What to do:
Return all the data exactly, keeping the pictures out.

[Items from a data source]
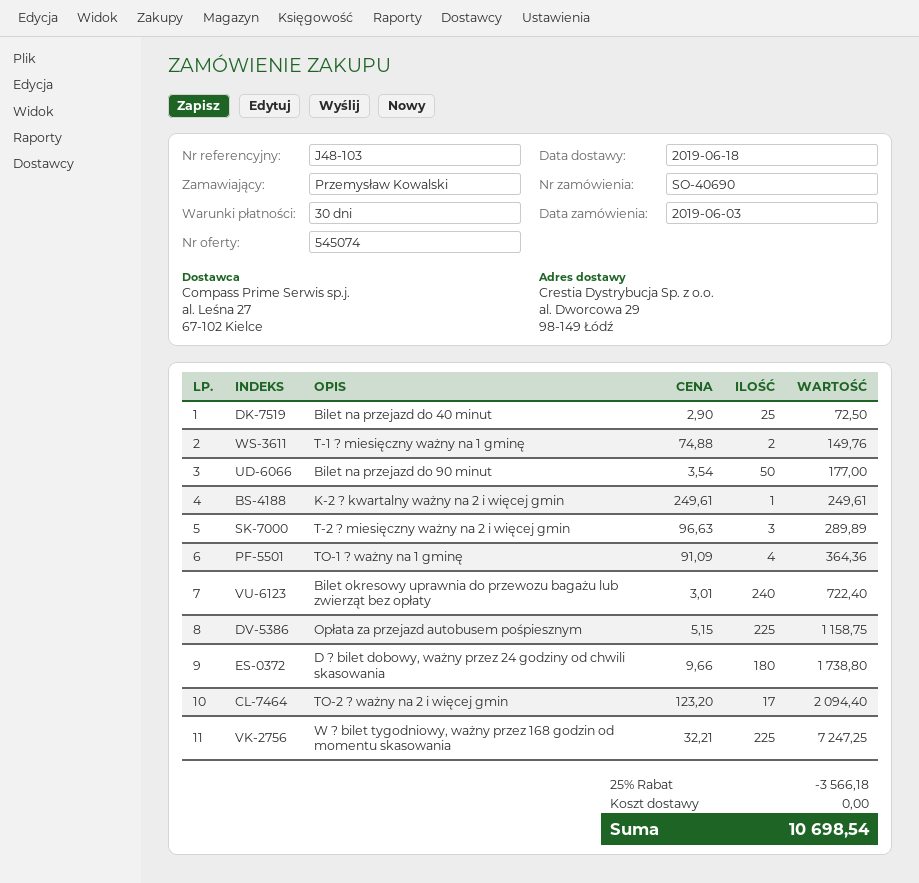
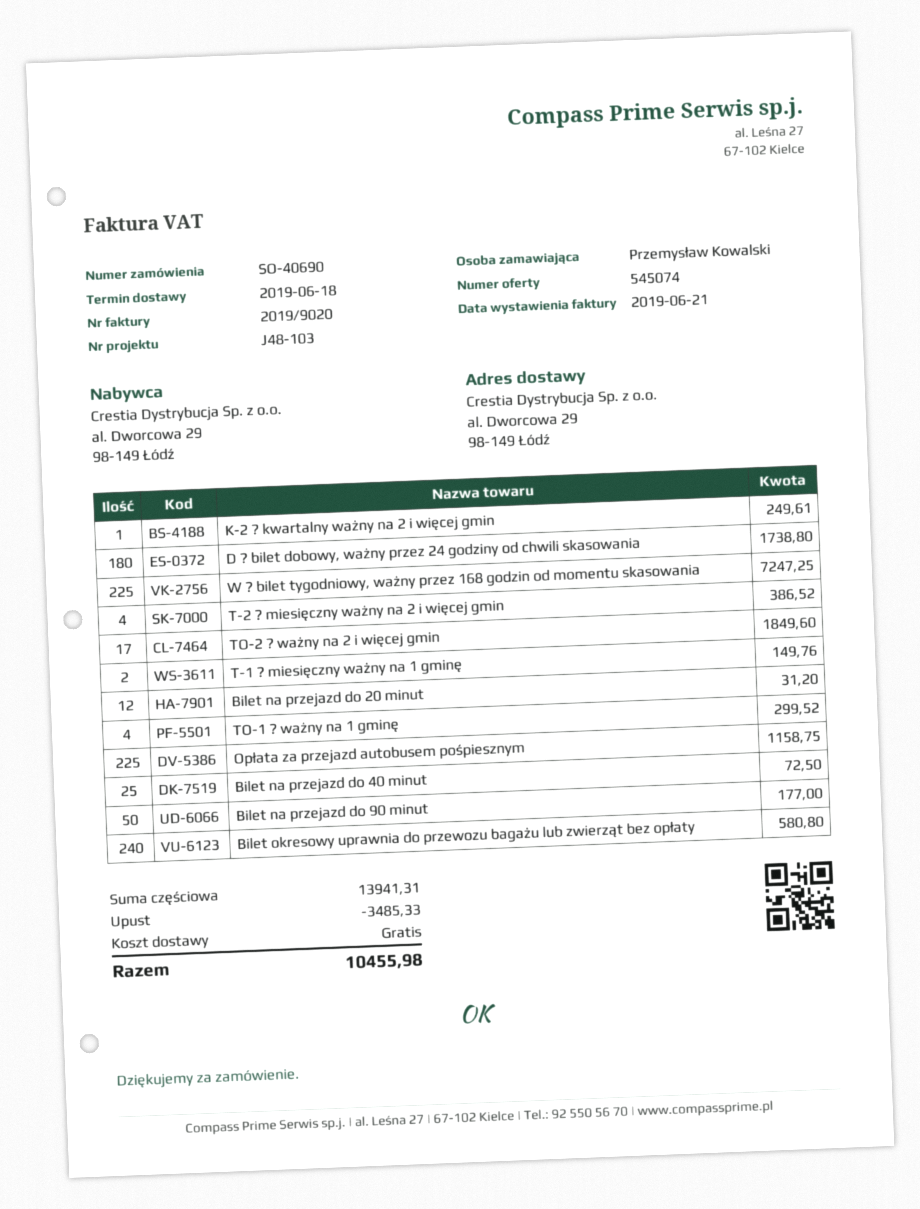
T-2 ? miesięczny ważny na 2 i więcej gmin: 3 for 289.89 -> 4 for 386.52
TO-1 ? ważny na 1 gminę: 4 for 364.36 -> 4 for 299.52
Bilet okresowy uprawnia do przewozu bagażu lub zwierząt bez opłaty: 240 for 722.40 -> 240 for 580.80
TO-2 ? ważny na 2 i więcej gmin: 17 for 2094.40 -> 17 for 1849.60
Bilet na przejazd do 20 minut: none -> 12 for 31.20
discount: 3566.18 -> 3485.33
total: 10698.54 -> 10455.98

Reply to the task:
T-2 ? miesięczny ważny na 2 i więcej gmin: 3 for 289.89 -> 4 for 386.52
TO-1 ? ważny na 1 gminę: 4 for 364.36 -> 4 for 299.52
Bilet okresowy uprawnia do przewozu bagażu lub zwierząt bez opłaty: 240 for 722.40 -> 240 for 580.80
TO-2 ? ważny na 2 i więcej gmin: 17 for 2094.40 -> 17 for 1849.60
Bilet na przejazd do 20 minut: none -> 12 for 31.20
discount: 3566.18 -> 3485.33
total: 10698.54 -> 10455.98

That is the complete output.